Itemized modification records:
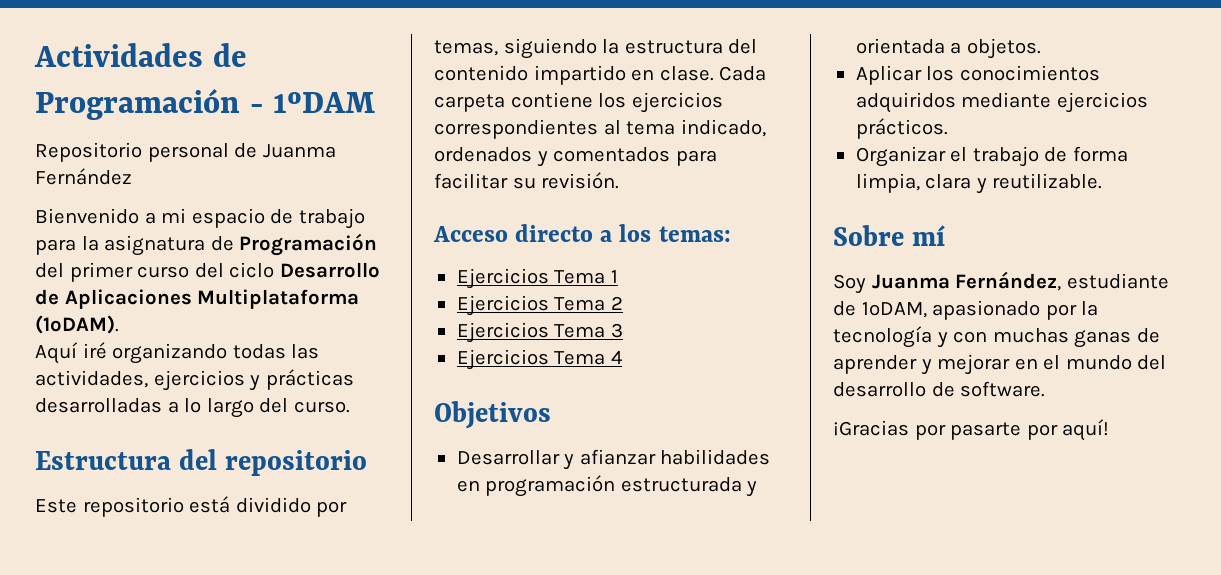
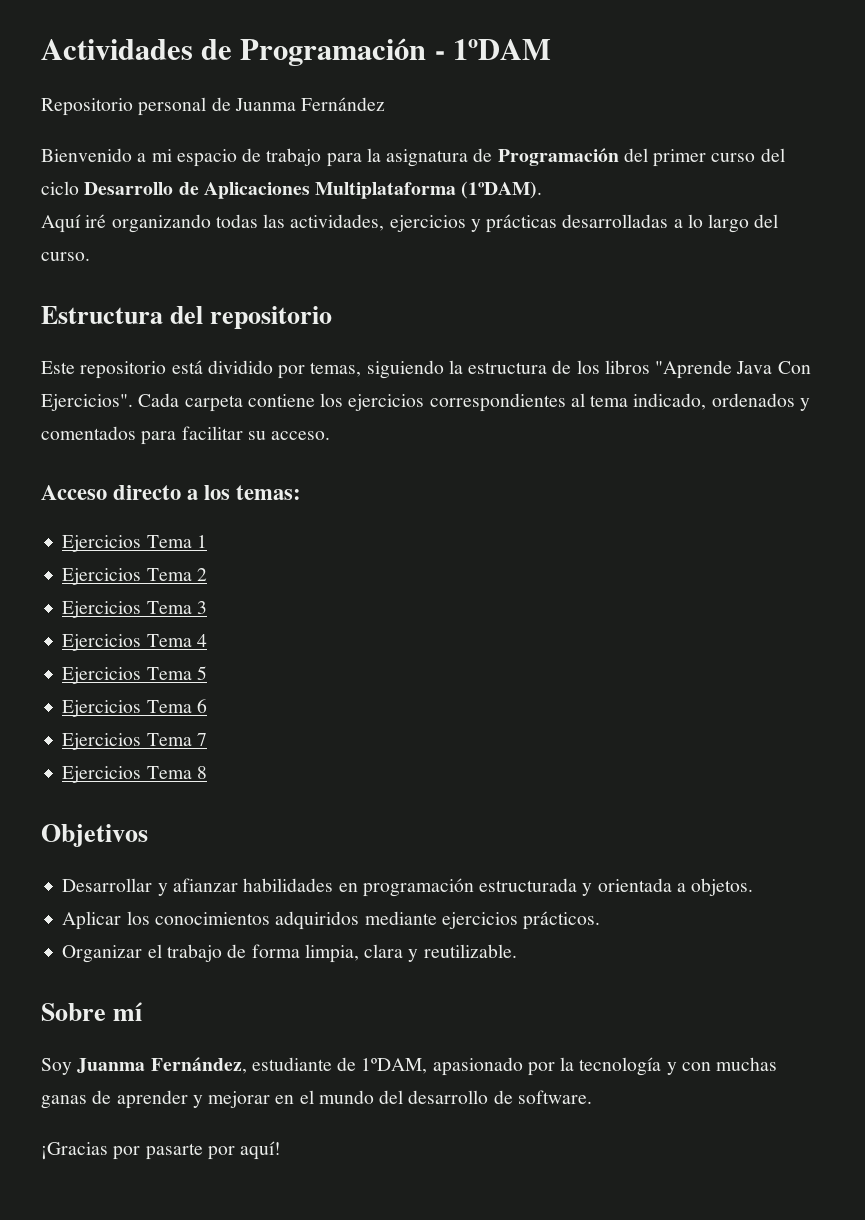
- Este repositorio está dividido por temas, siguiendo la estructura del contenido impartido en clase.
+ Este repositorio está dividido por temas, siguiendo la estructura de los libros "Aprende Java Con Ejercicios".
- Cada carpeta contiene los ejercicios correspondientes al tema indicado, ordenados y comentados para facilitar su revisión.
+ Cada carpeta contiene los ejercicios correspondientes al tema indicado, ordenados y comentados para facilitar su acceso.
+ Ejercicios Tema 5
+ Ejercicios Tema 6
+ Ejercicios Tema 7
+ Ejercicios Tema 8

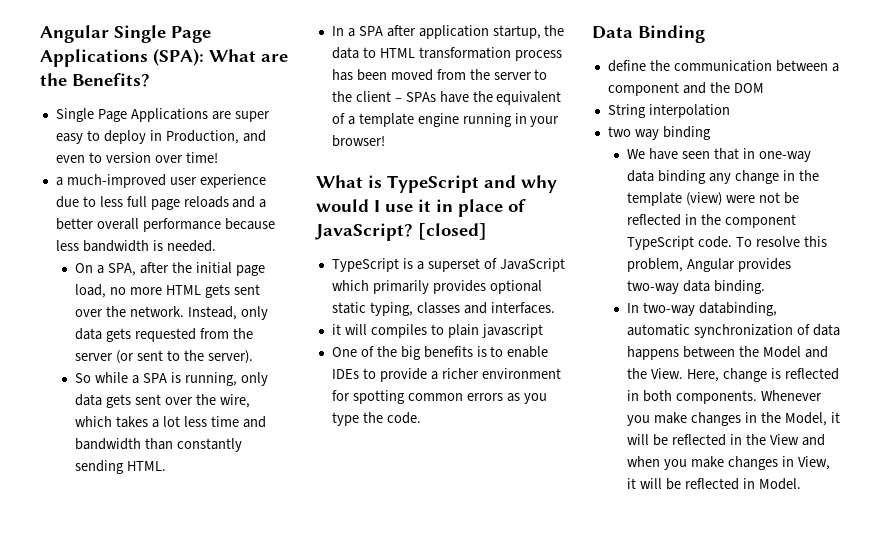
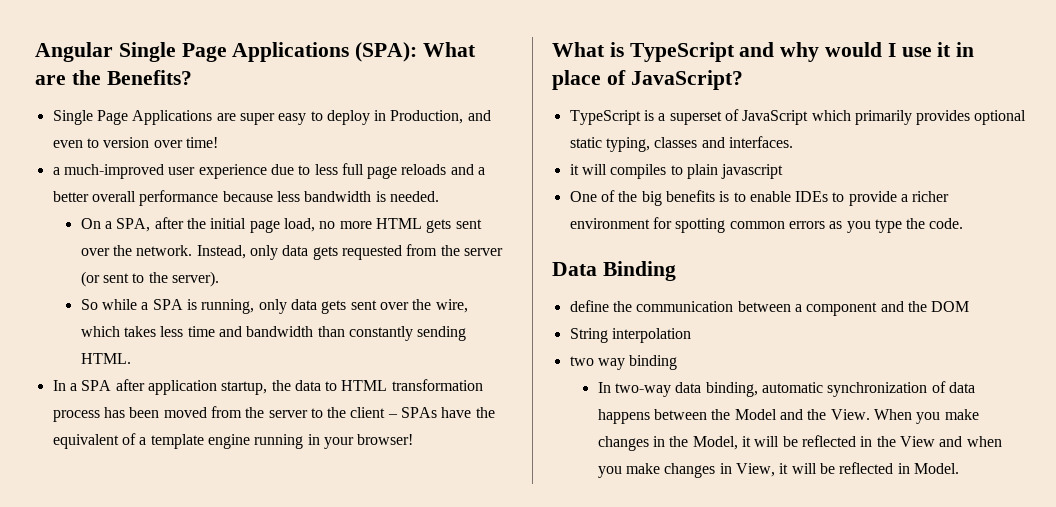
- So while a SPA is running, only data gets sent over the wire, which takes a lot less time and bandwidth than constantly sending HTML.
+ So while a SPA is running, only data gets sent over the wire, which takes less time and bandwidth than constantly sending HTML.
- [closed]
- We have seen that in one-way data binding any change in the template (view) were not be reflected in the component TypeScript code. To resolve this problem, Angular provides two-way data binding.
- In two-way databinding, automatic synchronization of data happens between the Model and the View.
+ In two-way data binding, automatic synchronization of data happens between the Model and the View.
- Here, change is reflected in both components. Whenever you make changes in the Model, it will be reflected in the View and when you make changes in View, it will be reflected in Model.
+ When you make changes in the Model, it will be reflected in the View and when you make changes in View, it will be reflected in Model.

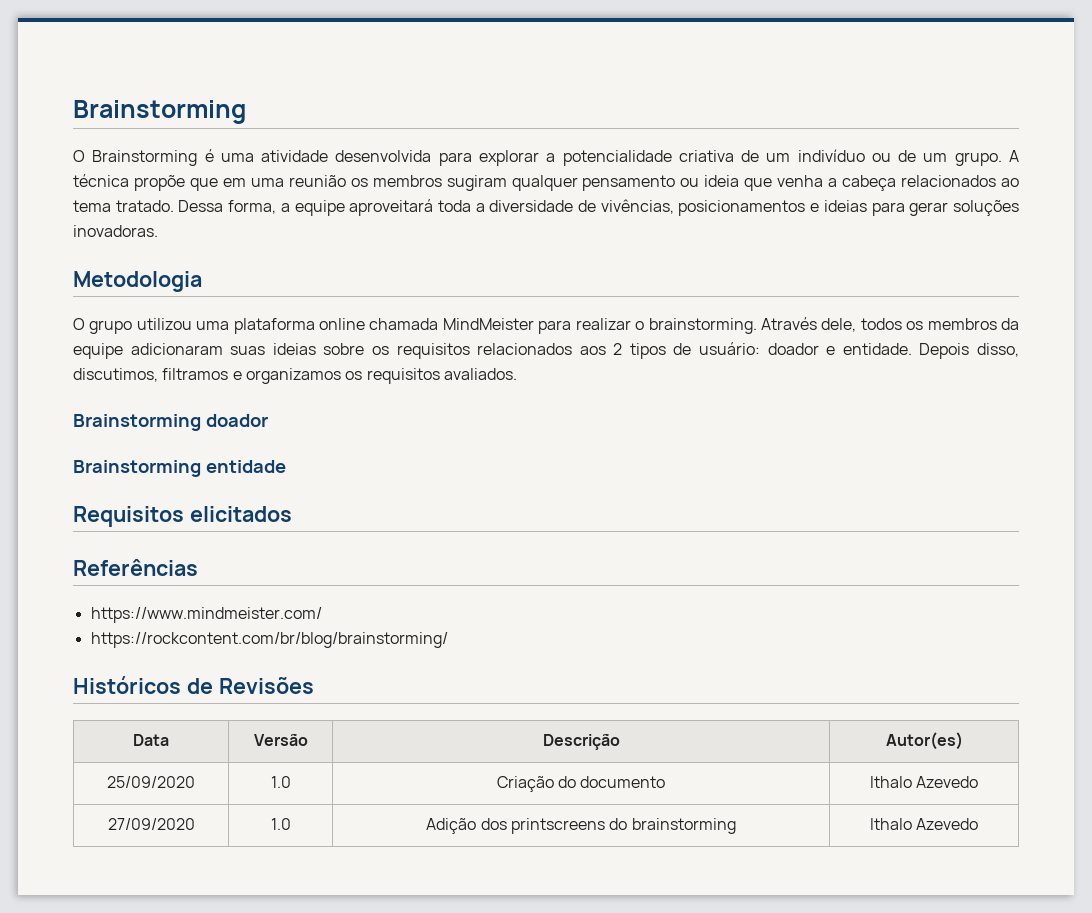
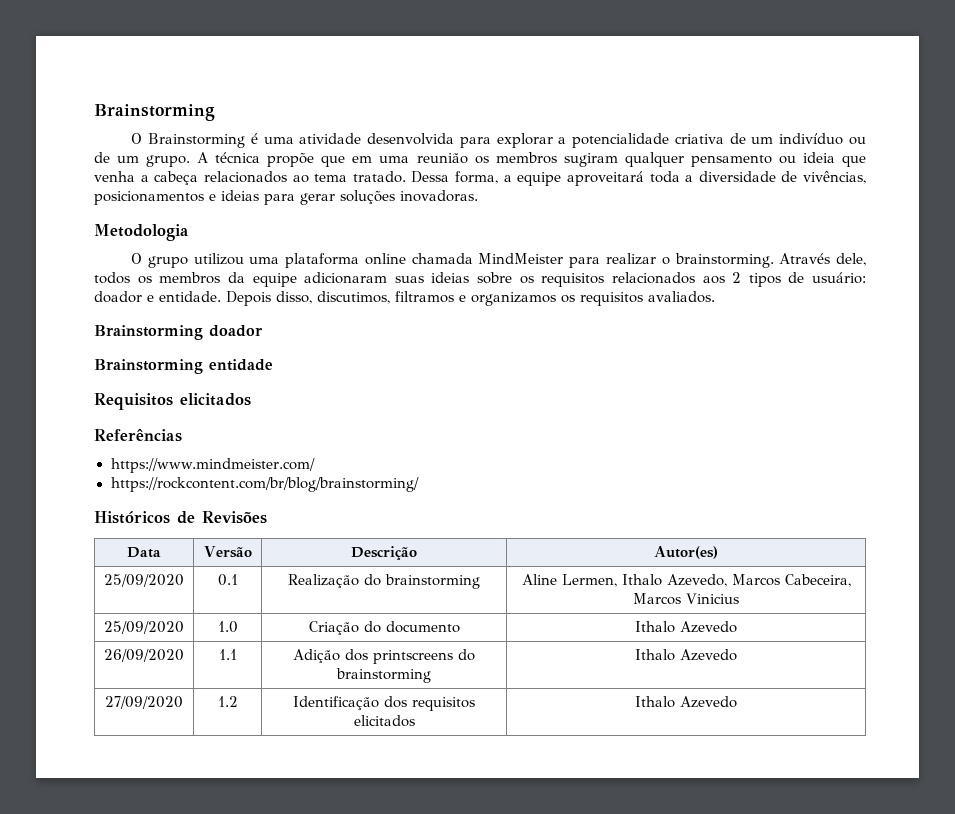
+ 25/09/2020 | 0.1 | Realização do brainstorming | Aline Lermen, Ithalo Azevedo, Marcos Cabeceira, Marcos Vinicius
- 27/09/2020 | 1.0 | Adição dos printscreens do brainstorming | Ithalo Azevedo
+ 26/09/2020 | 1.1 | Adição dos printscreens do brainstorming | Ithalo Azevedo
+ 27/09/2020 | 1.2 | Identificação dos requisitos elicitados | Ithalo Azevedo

(TASK STATEMENT) In the entries above, find each line with the string "takes" and copy it.

(PROBLEM SOLUTION)
- So while a SPA is running, only data gets sent over the wire, which takes a lot less time and bandwidth than constantly sending HTML.
+ So while a SPA is running, only data gets sent over the wire, which takes less time and bandwidth than constantly sending HTML.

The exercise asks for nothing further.